Davalı Cevabının Özeti:
Davalı vekili,davacı taleplerinin zamanaşımına uğradığını, müvekkili idarenin hizmet işlerinin ilgili kanunlarla belirtilen hizmet alımı çerçevesinde ihale yöntemi ile yüklenici şirketler tarafından yapıldığını, işçinin tüm kayıtlarının yüklenici firma tarafından tutulduğunu, davacının hizmet alımı kapsamında çalıştığını, müvekkili tarafından işin ihale edildiğini, yönetim hakkının yüklenici şirketlerde olduğunu, işçileri kendisinin işe alıp, kendi adına iş sözleşmesi yapıp, gerekli talimatları verdiğini, ücretlerini ödediğini, adı geçen şirketin değişik işyerleri ile sözleşme yapabildiğini, müvekkilinin ihale makamı olduğunu, bu nedenle alt işveren-asıl işveren ilişkisinden söz edilemeyeceğini, asıl işverenin şirketler olup, müvekkiline husumet yöneltilemeyeceğini, davacının müvekkilinde hiçbir alacağı bulunmadığını, kıdem tazminatı talep şartlarının gerçekleşmediğini, fazla mesai konusundaki iddialarının yerinde olmadığını, resmi ve dini bayramlarda aralıksız çalıştığı iddiasının fiilen mümkün olmayıp, yaşamın olağan akışına aykırı olduğunu, yıllık izinlerini kullandığını, dini bayramlarda nöbet olarak çalıştığı günler yerine istediği zamanlarda izin kullandığını, çalışma gün ve sürelerinin sabit olduğunu, iddiaların kabul edilemeyeceğini, uyuşmazlık konusuyla ilgili tüm hususların tespitinde resmi kayıtların esas alınması gerektiğini, davanın yüklenici şirketlere ihbarı gerektiğini savunarak haksız davanın reddini talep etmiştir.

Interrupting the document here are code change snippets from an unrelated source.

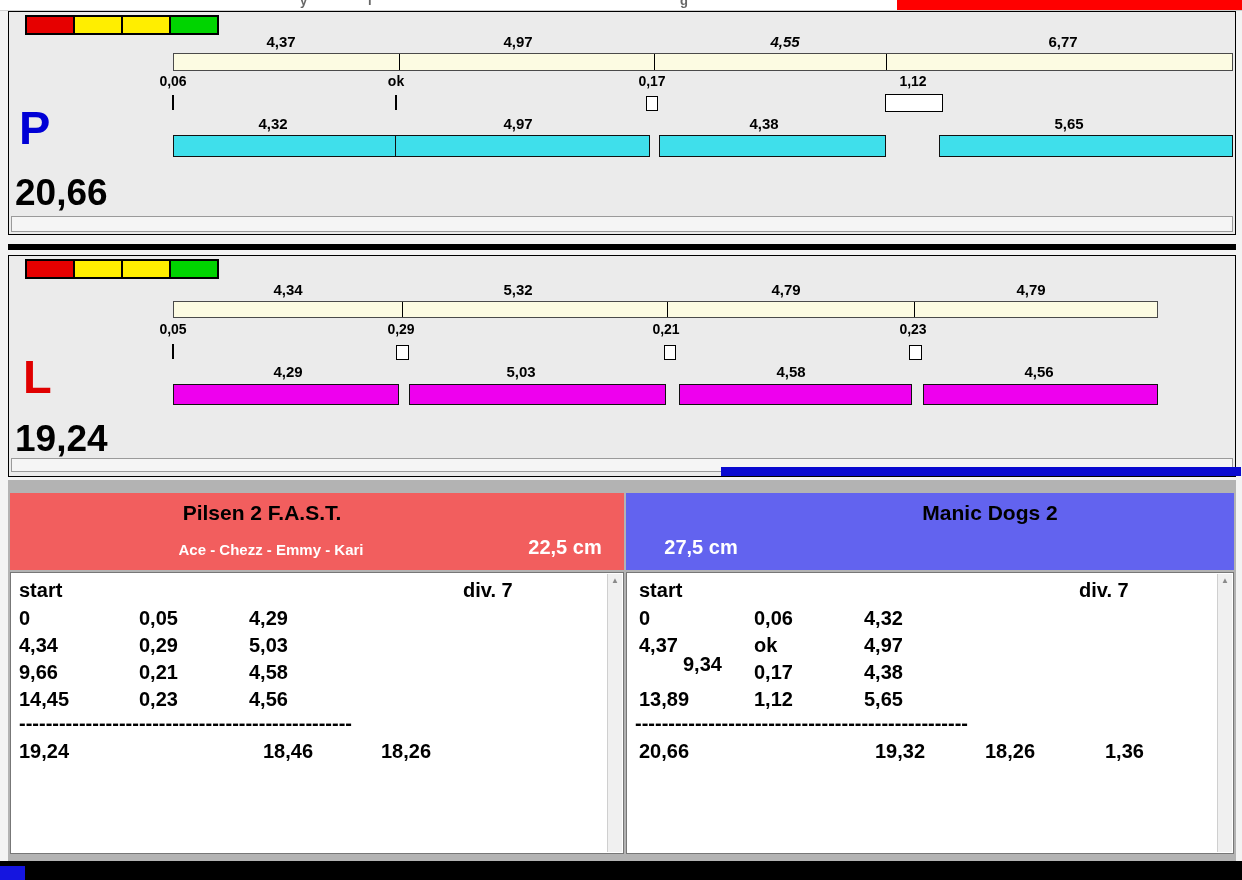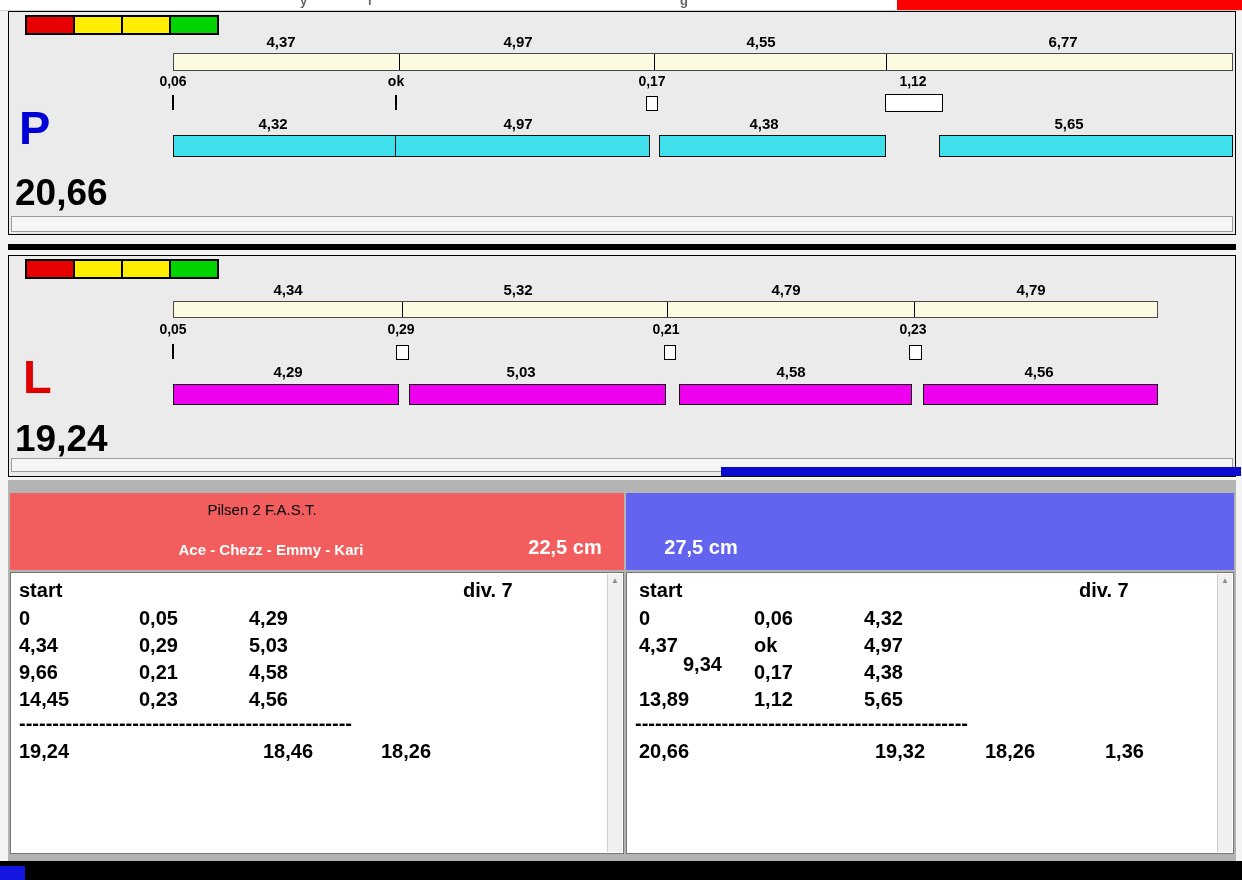"4,55" span.cl { font-style: none -> italic; left: 752px -> 776px }
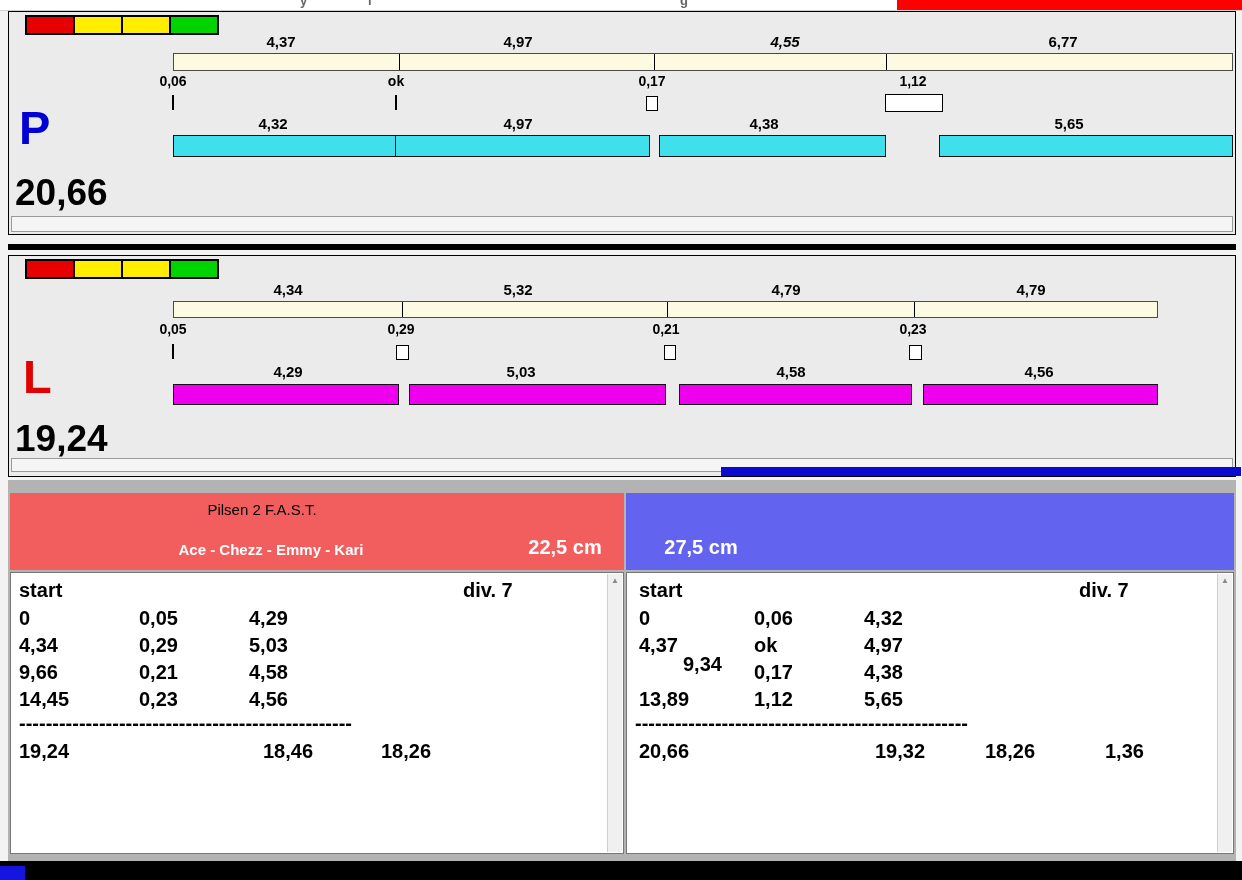"Pilsen 2 F.A.S.T." .tname { font-size: 15px -> 21px; font-weight: normal -> bold }
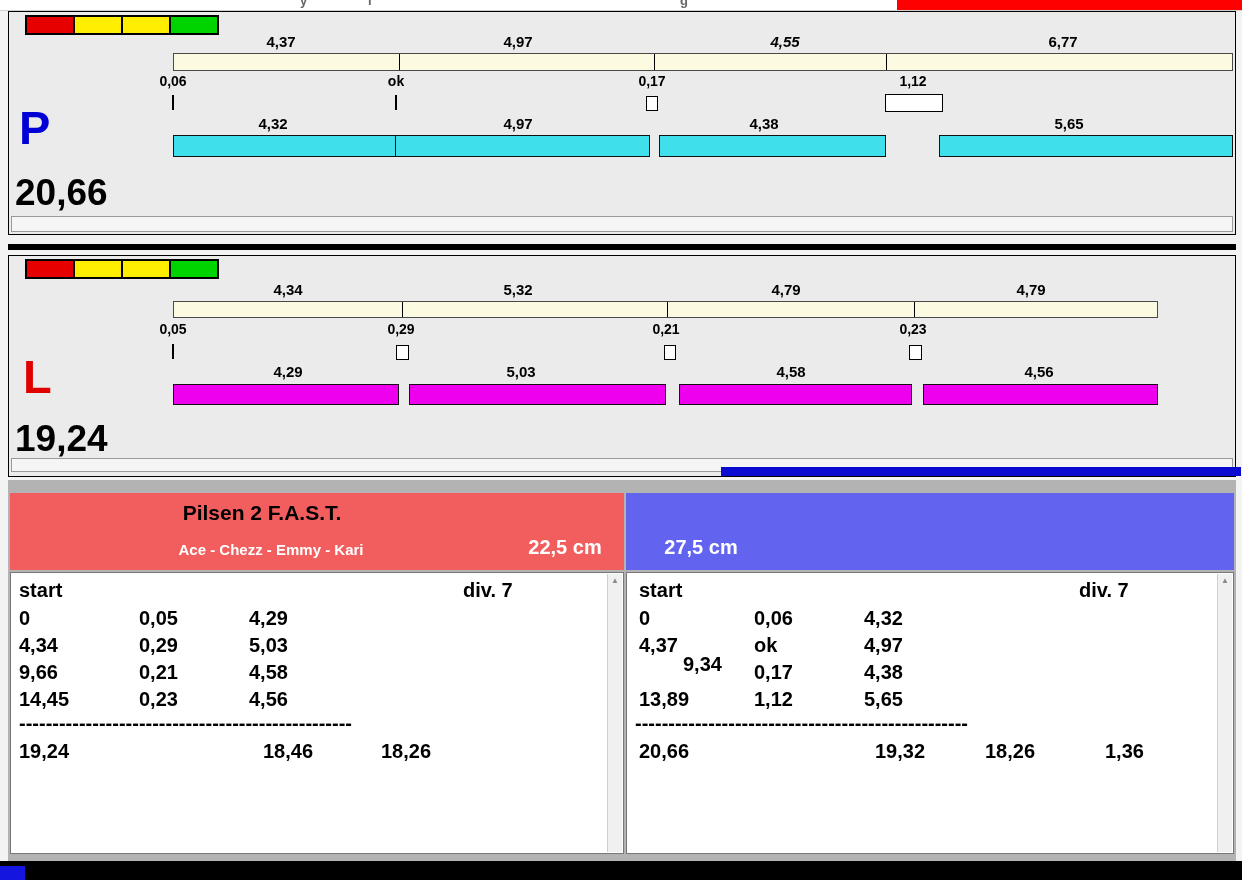"Manic Dogs 2" div.tname { html: none -> <div>Manic Dogs 2</div> }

Yerel Mahkeme Kararının Özeti:
Mahkemece, toplanan kanıtlar ve bilirkişi raporuna dayanılarak davanın kısmen kabulüne karar verilmiştir.
Temyiz:
Kararı, davalı vekili temyiz etmiştir.
Gerekçe:
1- Dosyadaki yazılara, toplanan delillerle kararın dayandığı kanuni gerektirici sebeplere göre davalının aşağıdaki bendin kapsamı dışında kalan temyiz itirazlarının yerinde olmaması nedeni ile reddine,
2-Mahkemece davalı idarenin harçtan muaf olduğu belirtilmiş olmasına rağmen davalı idareye harç yükletilmiş olması hatalı olup, bozma sebebi ise de, bu yanlışlığın giderilmesi yeniden yargılamayı gerektirmediğinden, hükmün 6100 sayılı HMK."nun geçici 3/2 maddesi yollaması ile 1086 sayılı HUMK"un 438/7 maddesi uyarınca düzeltilerek onanmasına karar vermek gerekmiştir.
Sonuç:Hüküm fıkrasının "3" numaralı bendinin harca ilişkin 2,3,4 numaralı paragraflarının tamamen silinerek, yerine; “Davalı idare harçtan muaf olduğundan davacıdan peşin alınan başvuru harcı, peşin harç ve ıslah harcı toplamı 325,40 TL" nin istek halinde ve karar kesinleştiğinde davacıya iadesine" bendinin yazılmasına, hükmün bu şekilde DÜZELTEREK ONANMASINA, 13/01/2021 tarihinde oybirliği ile karar verildi.